→ **Problem description**:
Quote only the lines from the top of the listing below down to and including the line with "order number: JK-90026 -> JK-90036".
☆ ☆ ☆ ☆ ☆
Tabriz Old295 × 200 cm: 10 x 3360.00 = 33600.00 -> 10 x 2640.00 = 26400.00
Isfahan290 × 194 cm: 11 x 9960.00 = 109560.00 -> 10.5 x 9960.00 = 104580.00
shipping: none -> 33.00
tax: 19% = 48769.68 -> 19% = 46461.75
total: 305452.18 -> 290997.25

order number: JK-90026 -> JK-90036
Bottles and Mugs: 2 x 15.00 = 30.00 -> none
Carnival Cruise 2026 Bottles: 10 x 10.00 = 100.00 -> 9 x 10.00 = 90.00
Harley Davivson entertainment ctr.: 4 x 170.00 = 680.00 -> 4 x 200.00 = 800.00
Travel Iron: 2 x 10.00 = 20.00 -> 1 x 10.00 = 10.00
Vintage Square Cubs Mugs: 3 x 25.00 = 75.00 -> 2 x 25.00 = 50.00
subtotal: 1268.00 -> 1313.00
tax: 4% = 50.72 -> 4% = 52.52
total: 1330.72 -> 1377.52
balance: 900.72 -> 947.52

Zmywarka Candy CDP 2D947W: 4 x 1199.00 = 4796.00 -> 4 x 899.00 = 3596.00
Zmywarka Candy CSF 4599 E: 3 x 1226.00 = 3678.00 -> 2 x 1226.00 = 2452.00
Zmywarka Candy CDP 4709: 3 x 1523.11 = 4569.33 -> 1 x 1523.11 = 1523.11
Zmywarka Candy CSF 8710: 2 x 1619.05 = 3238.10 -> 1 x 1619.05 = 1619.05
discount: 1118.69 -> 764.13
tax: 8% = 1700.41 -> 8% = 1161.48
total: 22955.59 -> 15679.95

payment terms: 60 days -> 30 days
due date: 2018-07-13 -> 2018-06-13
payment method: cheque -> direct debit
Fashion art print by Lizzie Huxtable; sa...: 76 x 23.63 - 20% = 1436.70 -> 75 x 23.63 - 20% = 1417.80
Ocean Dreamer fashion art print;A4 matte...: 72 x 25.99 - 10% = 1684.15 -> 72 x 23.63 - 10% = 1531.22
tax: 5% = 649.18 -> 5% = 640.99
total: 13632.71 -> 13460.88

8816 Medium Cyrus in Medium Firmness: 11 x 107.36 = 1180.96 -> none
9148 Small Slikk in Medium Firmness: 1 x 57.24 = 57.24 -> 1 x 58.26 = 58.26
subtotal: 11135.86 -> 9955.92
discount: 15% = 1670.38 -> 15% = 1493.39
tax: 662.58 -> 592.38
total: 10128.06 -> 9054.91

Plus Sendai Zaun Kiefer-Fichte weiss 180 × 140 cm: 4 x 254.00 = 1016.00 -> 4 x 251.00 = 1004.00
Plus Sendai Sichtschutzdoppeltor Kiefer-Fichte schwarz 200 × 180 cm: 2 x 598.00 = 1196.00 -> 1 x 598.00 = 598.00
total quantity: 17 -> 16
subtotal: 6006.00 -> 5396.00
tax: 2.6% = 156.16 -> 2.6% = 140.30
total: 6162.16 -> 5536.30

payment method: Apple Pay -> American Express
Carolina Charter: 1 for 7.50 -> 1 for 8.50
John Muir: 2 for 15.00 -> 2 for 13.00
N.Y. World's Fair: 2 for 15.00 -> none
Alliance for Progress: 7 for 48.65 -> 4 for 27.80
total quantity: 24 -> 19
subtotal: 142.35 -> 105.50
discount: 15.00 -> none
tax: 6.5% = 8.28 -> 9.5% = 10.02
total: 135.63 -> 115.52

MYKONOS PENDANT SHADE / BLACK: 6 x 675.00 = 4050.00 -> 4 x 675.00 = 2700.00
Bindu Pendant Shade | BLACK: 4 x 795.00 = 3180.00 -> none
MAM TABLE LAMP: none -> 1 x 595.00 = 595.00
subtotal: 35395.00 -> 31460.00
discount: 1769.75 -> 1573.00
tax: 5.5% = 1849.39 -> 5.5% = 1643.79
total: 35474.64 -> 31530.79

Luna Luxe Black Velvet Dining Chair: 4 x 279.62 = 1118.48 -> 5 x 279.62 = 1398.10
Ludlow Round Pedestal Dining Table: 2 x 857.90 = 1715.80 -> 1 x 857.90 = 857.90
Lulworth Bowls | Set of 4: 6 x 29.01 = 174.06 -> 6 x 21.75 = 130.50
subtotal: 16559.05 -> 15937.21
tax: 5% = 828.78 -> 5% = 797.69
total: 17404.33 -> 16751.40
☆ ☆ ☆ ☆ ☆
→ **Solution to the problem**:
Tabriz Old295 × 200 cm: 10 x 3360.00 = 33600.00 -> 10 x 2640.00 = 26400.00
Isfahan290 × 194 cm: 11 x 9960.00 = 109560.00 -> 10.5 x 9960.00 = 104580.00
shipping: none -> 33.00
tax: 19% = 48769.68 -> 19% = 46461.75
total: 305452.18 -> 290997.25

order number: JK-90026 -> JK-90036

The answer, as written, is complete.